-------- Records for this exercise
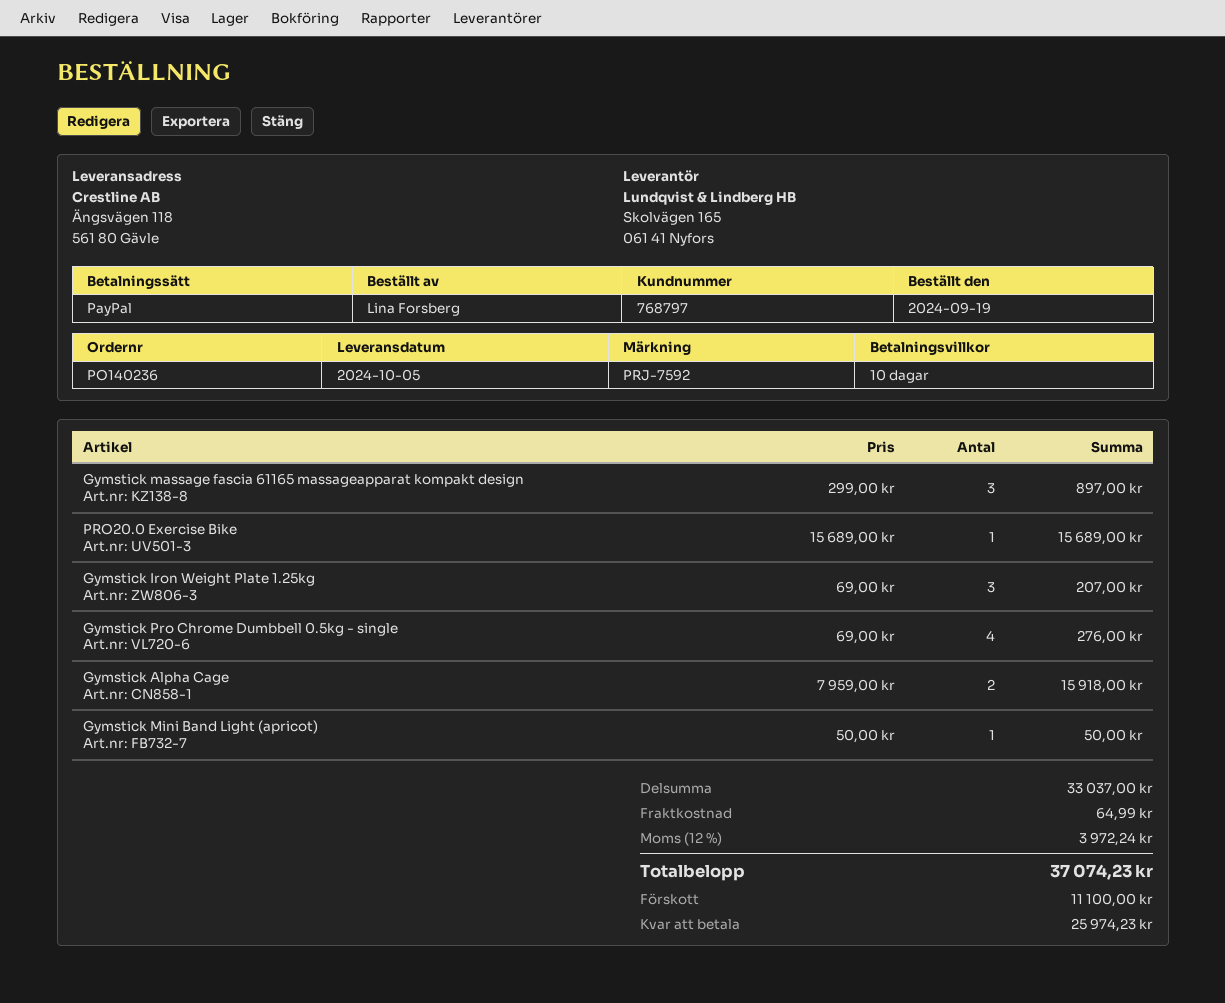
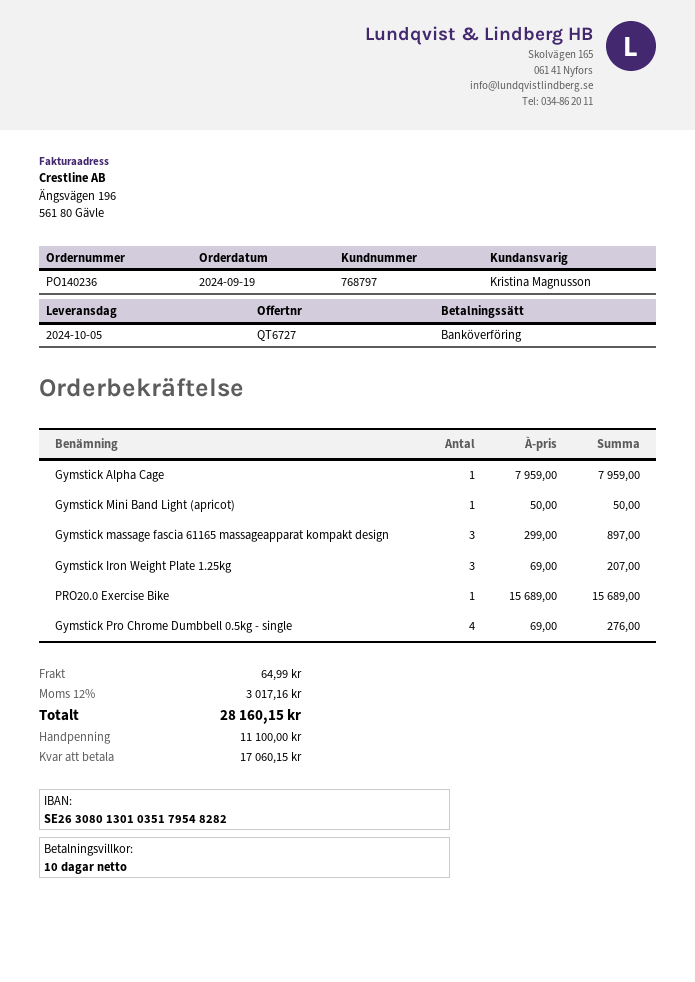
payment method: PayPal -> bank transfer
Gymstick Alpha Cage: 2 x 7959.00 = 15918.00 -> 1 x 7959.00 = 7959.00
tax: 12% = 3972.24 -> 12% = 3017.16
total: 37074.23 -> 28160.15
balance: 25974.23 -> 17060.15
----------------
-------- Records for this exercise
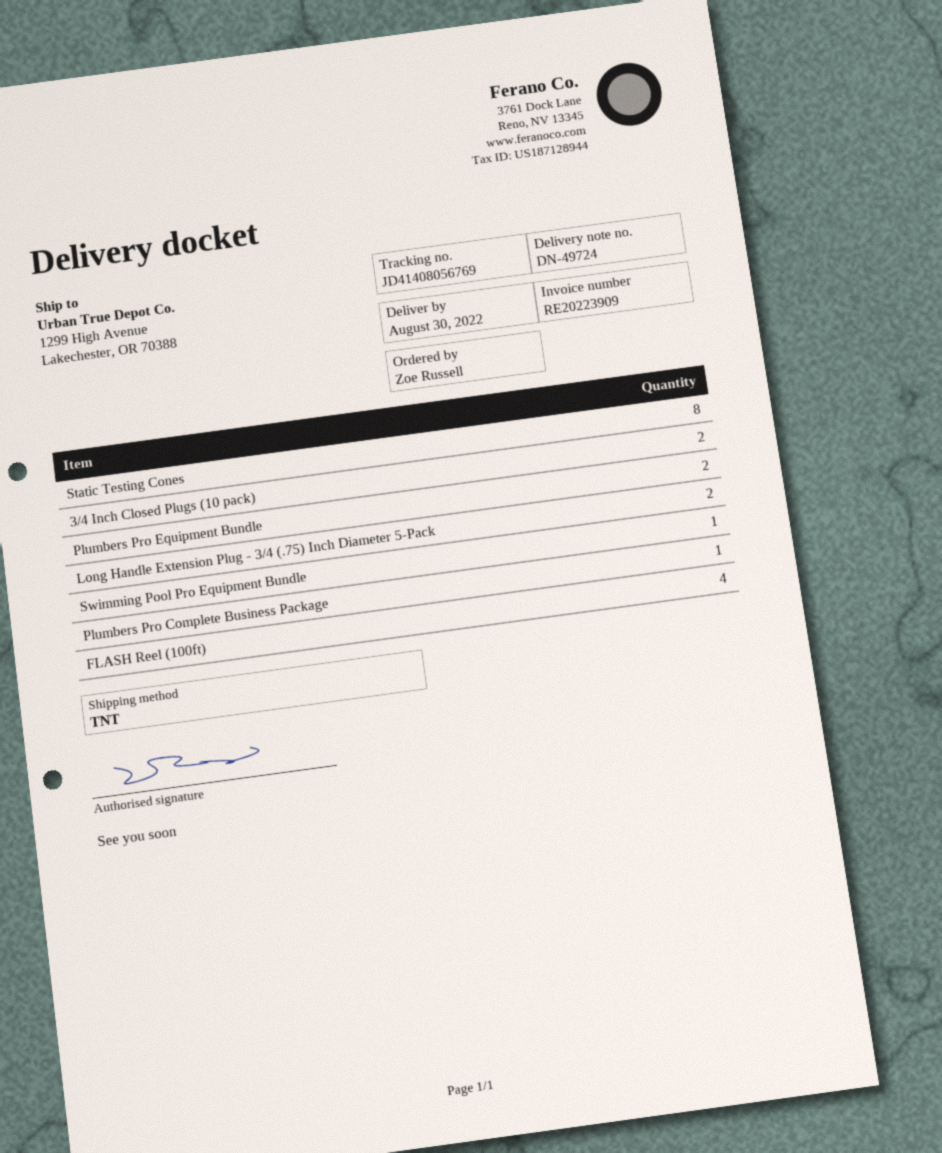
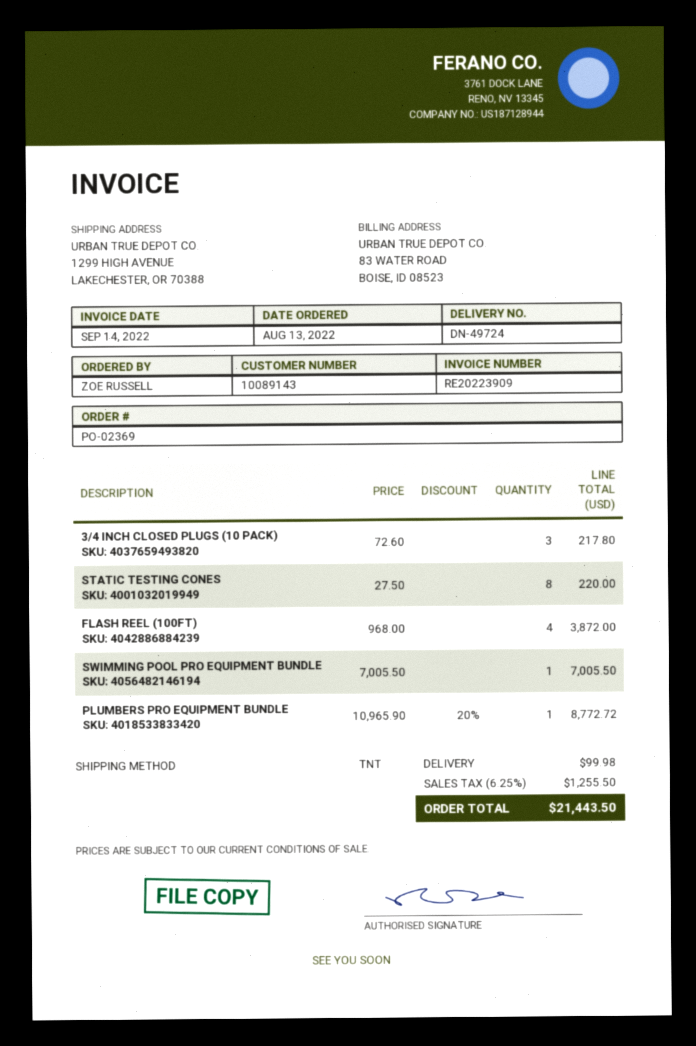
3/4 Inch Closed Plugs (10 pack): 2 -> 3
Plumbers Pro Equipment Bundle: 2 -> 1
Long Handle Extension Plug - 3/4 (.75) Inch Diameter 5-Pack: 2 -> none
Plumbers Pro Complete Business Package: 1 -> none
----------------
-------- Records for this exercise
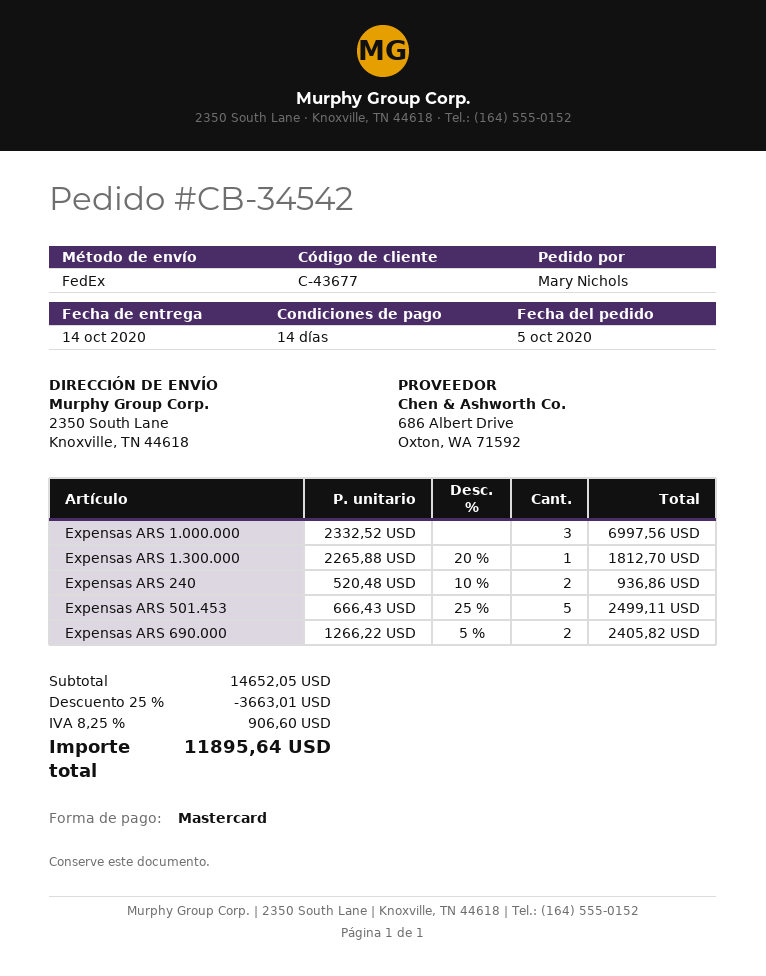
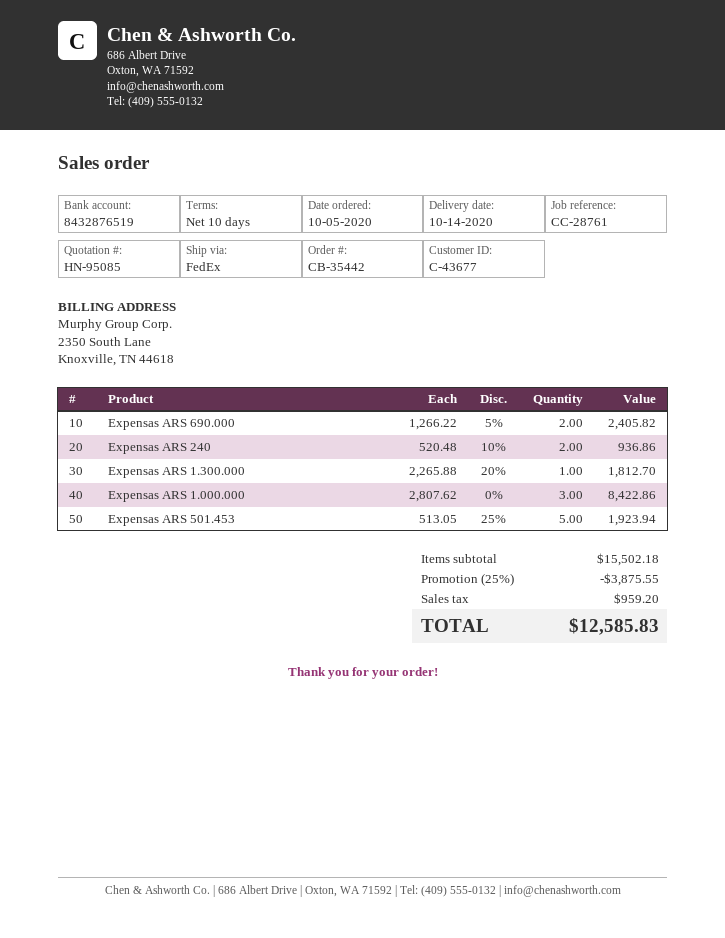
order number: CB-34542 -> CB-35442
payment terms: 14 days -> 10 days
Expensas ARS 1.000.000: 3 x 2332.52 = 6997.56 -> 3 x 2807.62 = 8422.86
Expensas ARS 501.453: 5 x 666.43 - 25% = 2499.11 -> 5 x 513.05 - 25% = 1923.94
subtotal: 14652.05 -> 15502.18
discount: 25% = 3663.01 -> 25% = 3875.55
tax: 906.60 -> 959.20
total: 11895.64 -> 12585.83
----------------
Your goal: Look above for the line with "payment method: PayPal -> bank transfer" and the line with "balance: 25974.23 -> 17060.15", and reproduce exactly those two lines plus every line between, nothing more.

Response to the task:
payment method: PayPal -> bank transfer
Gymstick Alpha Cage: 2 x 7959.00 = 15918.00 -> 1 x 7959.00 = 7959.00
tax: 12% = 3972.24 -> 12% = 3017.16
total: 37074.23 -> 28160.15
balance: 25974.23 -> 17060.15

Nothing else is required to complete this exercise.